**Detected change data**:
:::

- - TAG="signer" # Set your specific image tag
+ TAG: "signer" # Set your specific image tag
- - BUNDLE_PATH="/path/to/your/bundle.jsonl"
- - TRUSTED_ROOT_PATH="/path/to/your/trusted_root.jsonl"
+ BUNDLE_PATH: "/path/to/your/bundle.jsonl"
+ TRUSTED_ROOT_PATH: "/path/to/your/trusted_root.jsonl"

:::

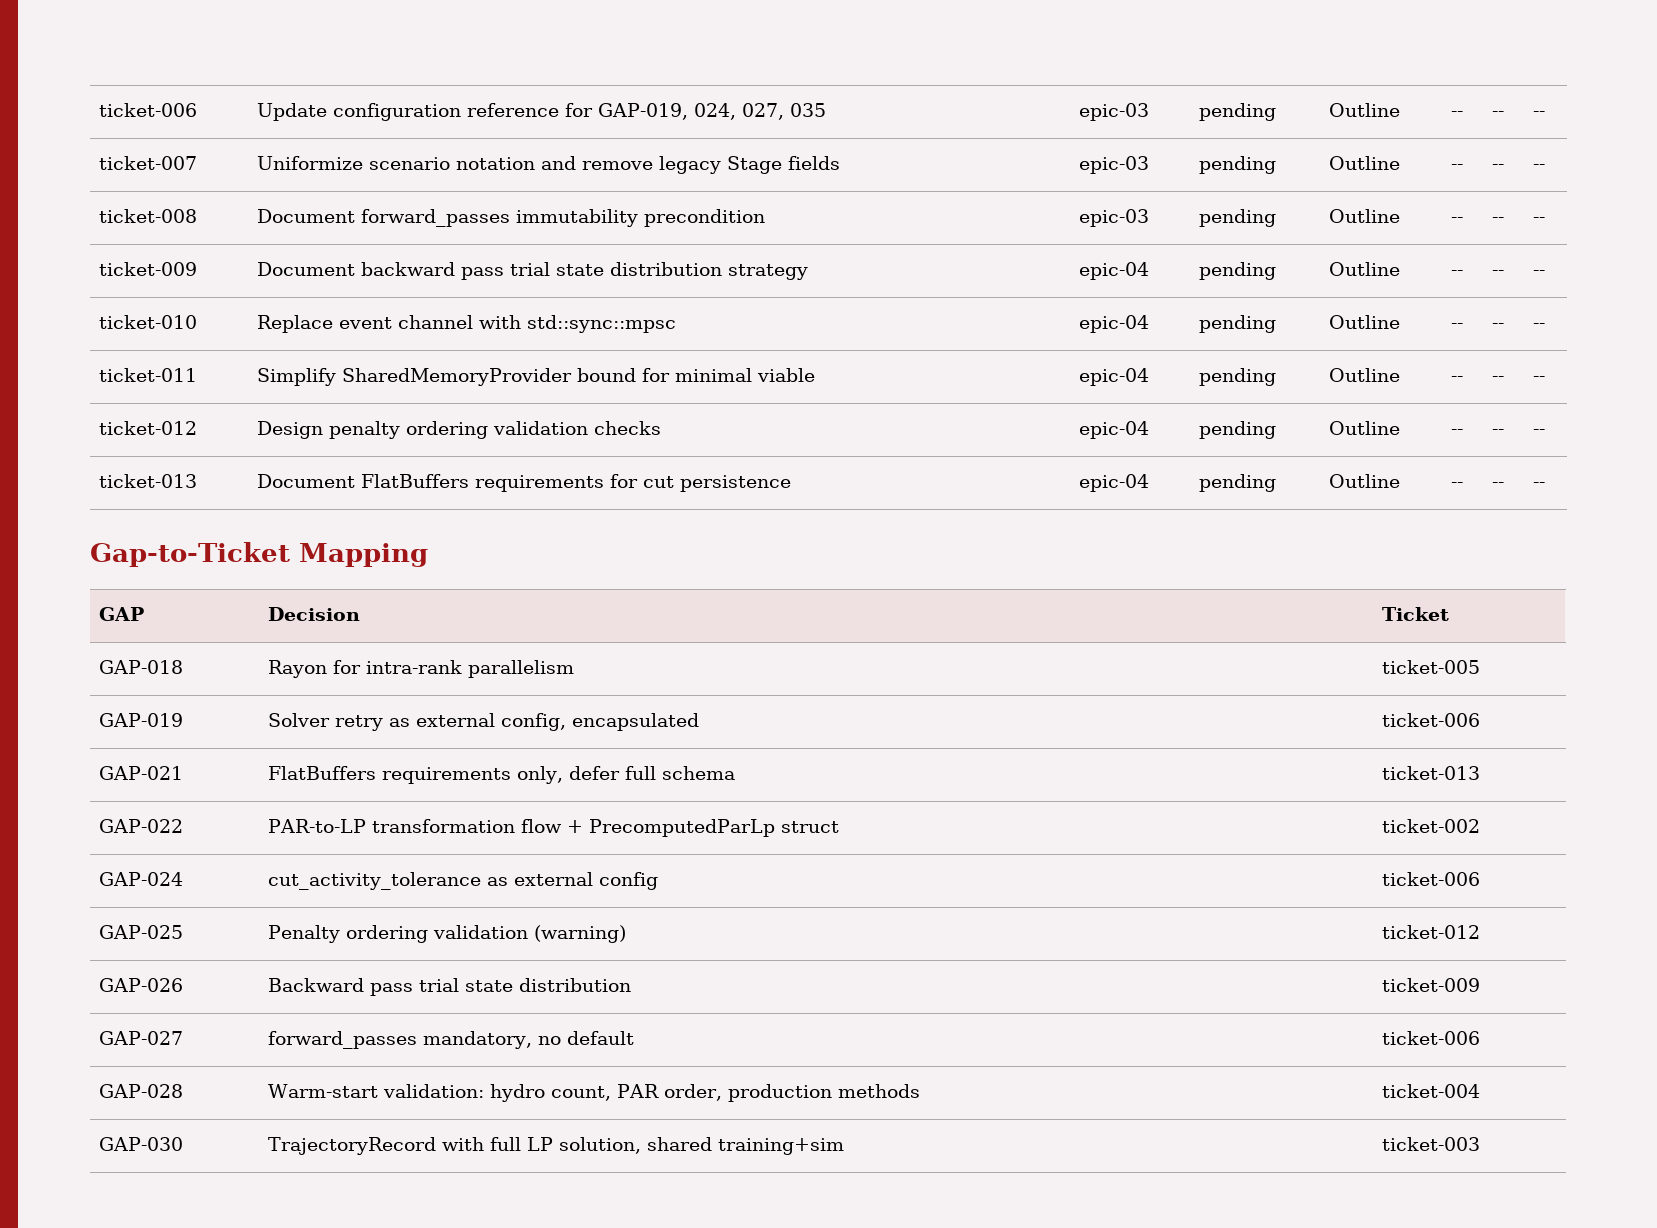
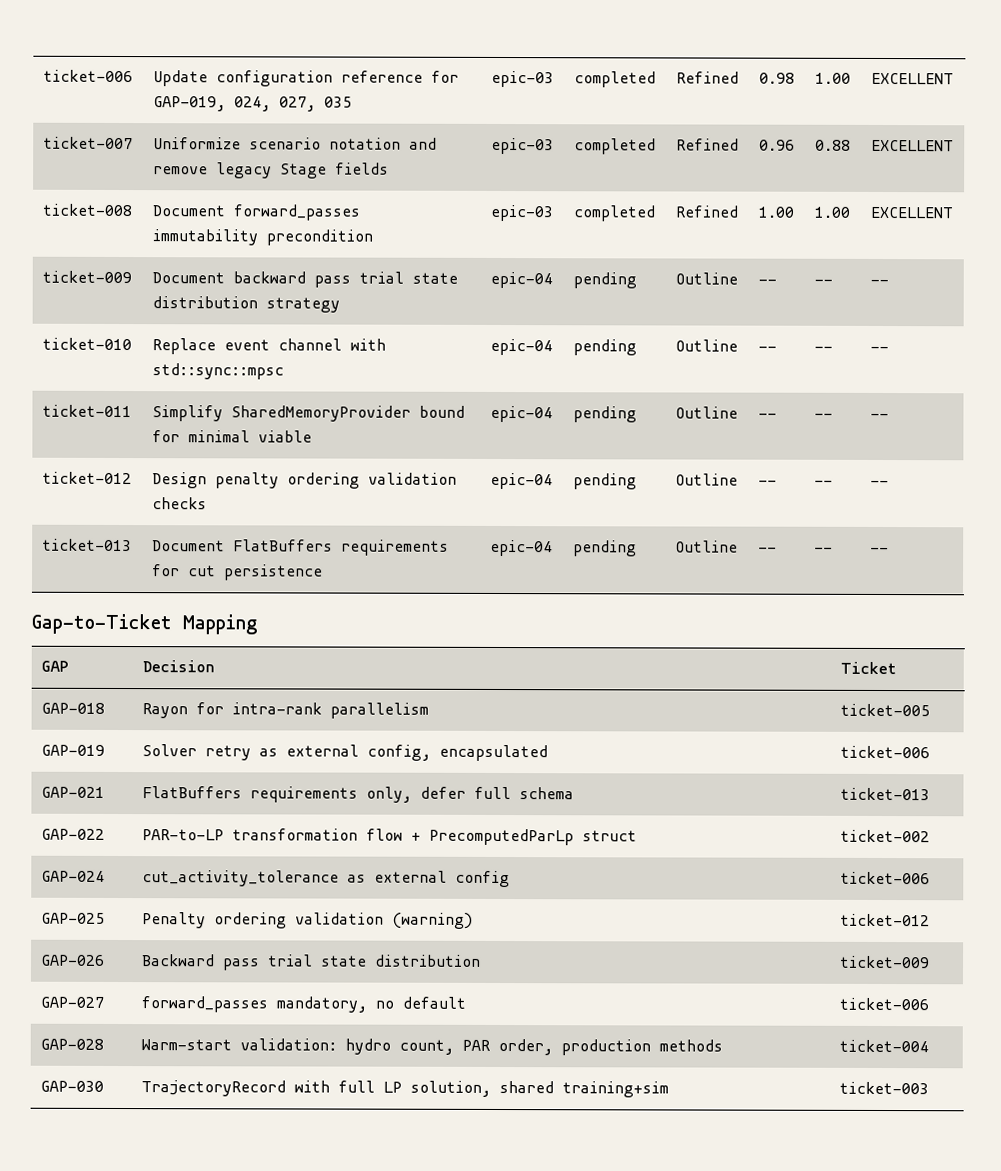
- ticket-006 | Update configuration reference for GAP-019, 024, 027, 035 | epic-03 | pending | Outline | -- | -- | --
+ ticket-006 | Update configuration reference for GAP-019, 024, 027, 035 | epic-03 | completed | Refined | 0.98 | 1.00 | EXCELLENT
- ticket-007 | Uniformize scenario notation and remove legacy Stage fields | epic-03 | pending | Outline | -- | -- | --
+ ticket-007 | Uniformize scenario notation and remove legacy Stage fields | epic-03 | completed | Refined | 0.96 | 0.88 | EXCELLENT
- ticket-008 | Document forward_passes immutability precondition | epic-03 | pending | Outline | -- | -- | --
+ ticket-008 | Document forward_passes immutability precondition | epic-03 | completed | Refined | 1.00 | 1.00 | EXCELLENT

:::

**Exercise goal**: Locate the lines above that hold the word "signer". Show every one of them.

**Expected output**:
- - TAG="signer" # Set your specific image tag
+ TAG: "signer" # Set your specific image tag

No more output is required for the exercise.